[WORK TO COMPLETE]: Check each line below for the word "none", and copy those that have it.

[TASK DATA]:
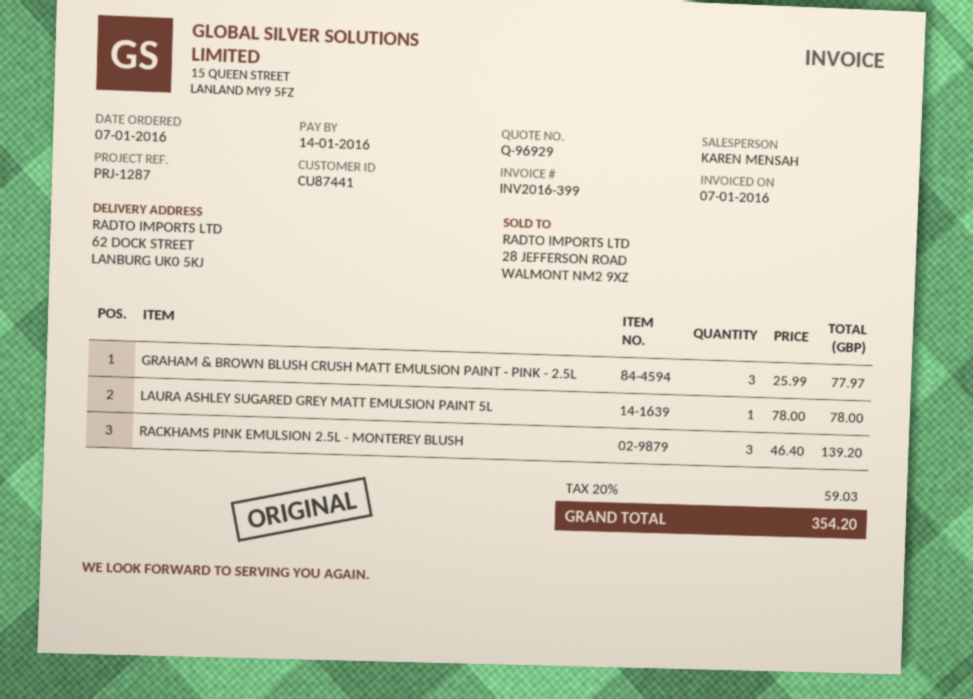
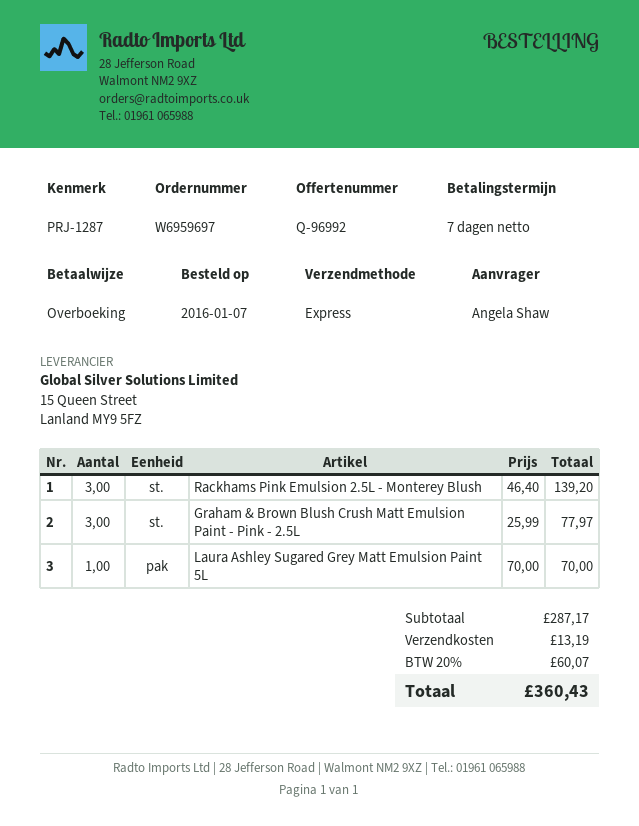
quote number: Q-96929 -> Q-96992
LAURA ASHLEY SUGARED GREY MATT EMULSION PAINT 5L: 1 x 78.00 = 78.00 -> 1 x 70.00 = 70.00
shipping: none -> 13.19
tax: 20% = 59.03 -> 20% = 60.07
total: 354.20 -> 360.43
...
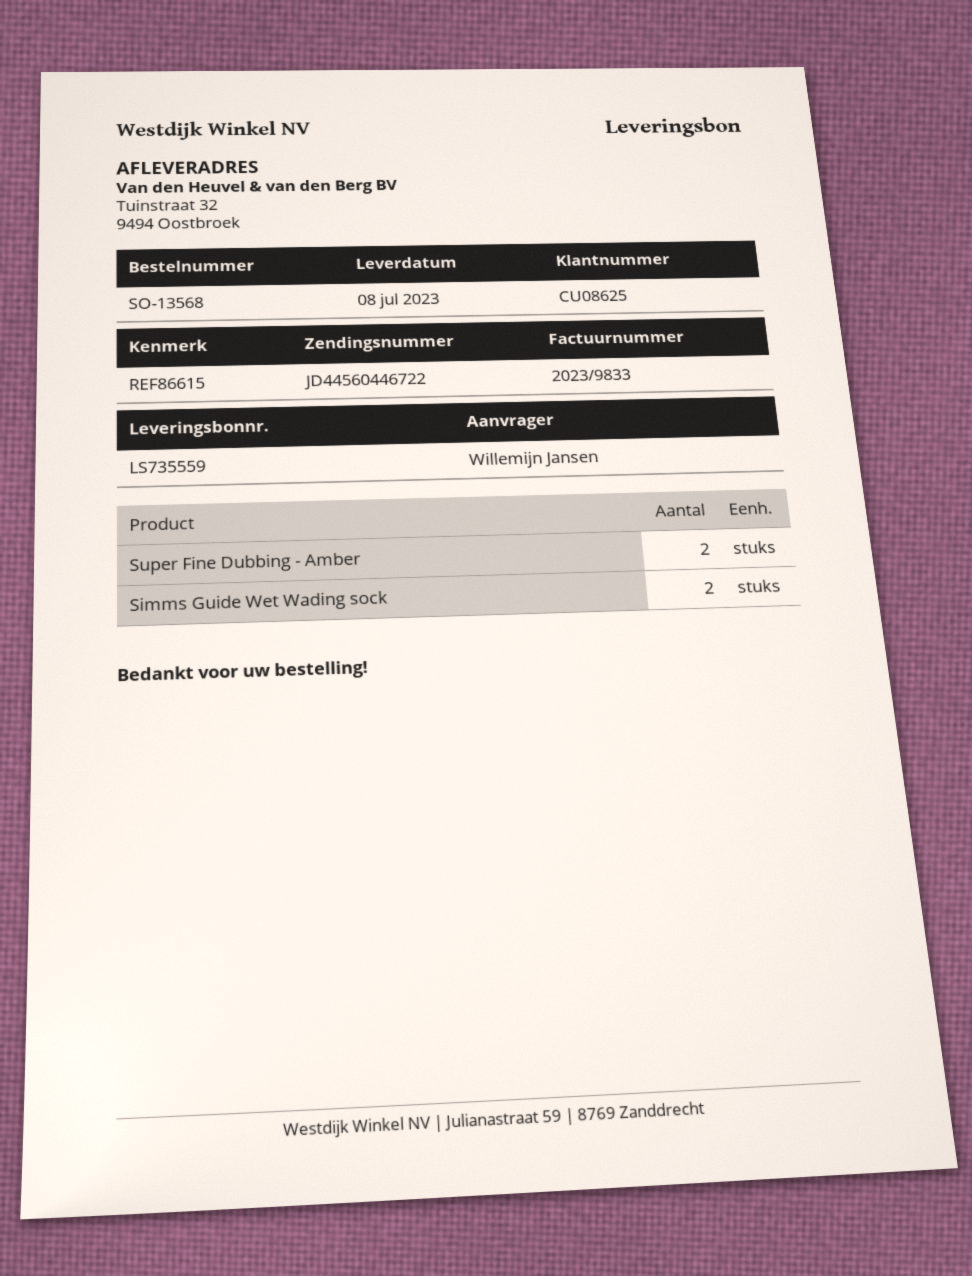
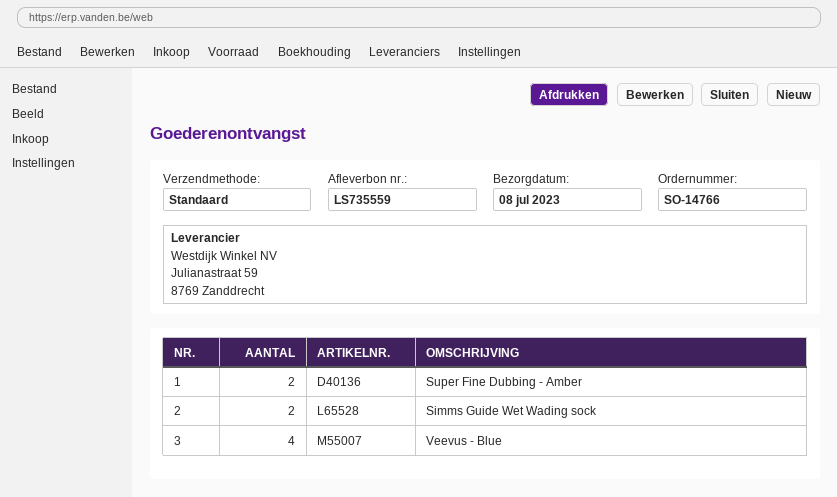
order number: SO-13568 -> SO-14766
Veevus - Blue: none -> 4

[ANSWER SPACE]:
shipping: none -> 13.19
Veevus - Blue: none -> 4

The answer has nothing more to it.